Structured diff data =
________________________________________

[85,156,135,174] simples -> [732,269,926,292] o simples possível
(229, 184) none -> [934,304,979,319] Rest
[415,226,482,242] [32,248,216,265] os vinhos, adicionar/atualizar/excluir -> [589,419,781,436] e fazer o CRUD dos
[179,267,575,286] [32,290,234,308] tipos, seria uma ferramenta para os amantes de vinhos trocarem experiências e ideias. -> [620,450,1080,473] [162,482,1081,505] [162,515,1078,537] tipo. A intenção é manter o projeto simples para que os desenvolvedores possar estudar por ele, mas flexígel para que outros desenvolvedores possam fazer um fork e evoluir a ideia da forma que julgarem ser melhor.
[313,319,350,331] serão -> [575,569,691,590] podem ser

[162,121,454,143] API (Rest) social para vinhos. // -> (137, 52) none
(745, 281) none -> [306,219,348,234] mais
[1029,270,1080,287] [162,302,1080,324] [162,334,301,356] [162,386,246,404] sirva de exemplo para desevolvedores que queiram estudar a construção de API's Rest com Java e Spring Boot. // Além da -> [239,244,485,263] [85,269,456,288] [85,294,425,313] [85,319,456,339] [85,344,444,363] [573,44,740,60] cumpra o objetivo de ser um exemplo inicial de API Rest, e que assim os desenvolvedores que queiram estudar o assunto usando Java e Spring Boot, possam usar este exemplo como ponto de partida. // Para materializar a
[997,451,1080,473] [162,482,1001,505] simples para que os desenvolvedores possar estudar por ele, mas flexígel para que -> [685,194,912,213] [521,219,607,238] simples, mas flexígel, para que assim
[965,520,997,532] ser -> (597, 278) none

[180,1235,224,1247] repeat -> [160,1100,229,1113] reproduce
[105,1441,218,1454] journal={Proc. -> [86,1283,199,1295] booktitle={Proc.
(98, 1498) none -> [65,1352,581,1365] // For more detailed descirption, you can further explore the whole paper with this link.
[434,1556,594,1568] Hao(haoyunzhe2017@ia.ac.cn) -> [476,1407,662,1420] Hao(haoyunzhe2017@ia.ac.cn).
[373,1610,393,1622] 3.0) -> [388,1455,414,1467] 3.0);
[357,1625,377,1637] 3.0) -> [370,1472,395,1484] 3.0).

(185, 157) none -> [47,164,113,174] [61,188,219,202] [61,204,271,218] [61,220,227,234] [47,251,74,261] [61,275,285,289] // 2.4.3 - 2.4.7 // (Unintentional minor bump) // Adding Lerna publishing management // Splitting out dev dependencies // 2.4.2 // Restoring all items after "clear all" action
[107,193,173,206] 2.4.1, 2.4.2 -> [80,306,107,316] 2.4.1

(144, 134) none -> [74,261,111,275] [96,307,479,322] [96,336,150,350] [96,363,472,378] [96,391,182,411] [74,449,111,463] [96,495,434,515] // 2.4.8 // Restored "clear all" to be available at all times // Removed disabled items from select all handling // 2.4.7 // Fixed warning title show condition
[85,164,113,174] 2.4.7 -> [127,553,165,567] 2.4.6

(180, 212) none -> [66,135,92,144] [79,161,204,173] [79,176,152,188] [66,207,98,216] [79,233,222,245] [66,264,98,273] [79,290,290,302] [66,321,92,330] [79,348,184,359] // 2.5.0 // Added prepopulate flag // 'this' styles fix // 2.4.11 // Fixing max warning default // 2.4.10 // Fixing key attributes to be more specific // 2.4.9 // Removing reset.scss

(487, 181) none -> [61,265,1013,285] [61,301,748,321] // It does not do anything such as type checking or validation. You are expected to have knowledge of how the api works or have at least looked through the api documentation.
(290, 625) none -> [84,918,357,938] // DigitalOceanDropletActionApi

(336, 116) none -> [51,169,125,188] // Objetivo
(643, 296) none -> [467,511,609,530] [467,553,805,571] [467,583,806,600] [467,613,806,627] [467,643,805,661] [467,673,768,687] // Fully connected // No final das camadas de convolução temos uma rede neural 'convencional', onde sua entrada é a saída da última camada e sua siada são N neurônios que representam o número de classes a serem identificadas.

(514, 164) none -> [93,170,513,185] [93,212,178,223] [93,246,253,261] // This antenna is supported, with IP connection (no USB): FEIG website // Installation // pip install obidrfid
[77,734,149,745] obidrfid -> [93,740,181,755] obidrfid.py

________________________________________

What is expected =
Look above for the line with "[313,319,350,331] serão ->"; retype exactly that line, every line after it up to the line with "[107,193,173,206] 2.4.1, 2.4.2", and that line too, nothing else.

Result =
[313,319,350,331] serão -> [575,569,691,590] podem ser

[162,121,454,143] API (Rest) social para vinhos. // -> (137, 52) none
(745, 281) none -> [306,219,348,234] mais
[1029,270,1080,287] [162,302,1080,324] [162,334,301,356] [162,386,246,404] sirva de exemplo para desevolvedores que queiram estudar a construção de API's Rest com Java e Spring Boot. // Além da -> [239,244,485,263] [85,269,456,288] [85,294,425,313] [85,319,456,339] [85,344,444,363] [573,44,740,60] cumpra o objetivo de ser um exemplo inicial de API Rest, e que assim os desenvolvedores que queiram estudar o assunto usando Java e Spring Boot, possam usar este exemplo como ponto de partida. // Para materializar a
[997,451,1080,473] [162,482,1001,505] simples para que os desenvolvedores possar estudar por ele, mas flexígel para que -> [685,194,912,213] [521,219,607,238] simples, mas flexígel, para que assim
[965,520,997,532] ser -> (597, 278) none

[180,1235,224,1247] repeat -> [160,1100,229,1113] reproduce
[105,1441,218,1454] journal={Proc. -> [86,1283,199,1295] booktitle={Proc.
(98, 1498) none -> [65,1352,581,1365] // For more detailed descirption, you can further explore the whole paper with this link.
[434,1556,594,1568] Hao(haoyunzhe2017@ia.ac.cn) -> [476,1407,662,1420] Hao(haoyunzhe2017@ia.ac.cn).
[373,1610,393,1622] 3.0) -> [388,1455,414,1467] 3.0);
[357,1625,377,1637] 3.0) -> [370,1472,395,1484] 3.0).

(185, 157) none -> [47,164,113,174] [61,188,219,202] [61,204,271,218] [61,220,227,234] [47,251,74,261] [61,275,285,289] // 2.4.3 - 2.4.7 // (Unintentional minor bump) // Adding Lerna publishing management // Splitting out dev dependencies // 2.4.2 // Restoring all items after "clear all" action
[107,193,173,206] 2.4.1, 2.4.2 -> [80,306,107,316] 2.4.1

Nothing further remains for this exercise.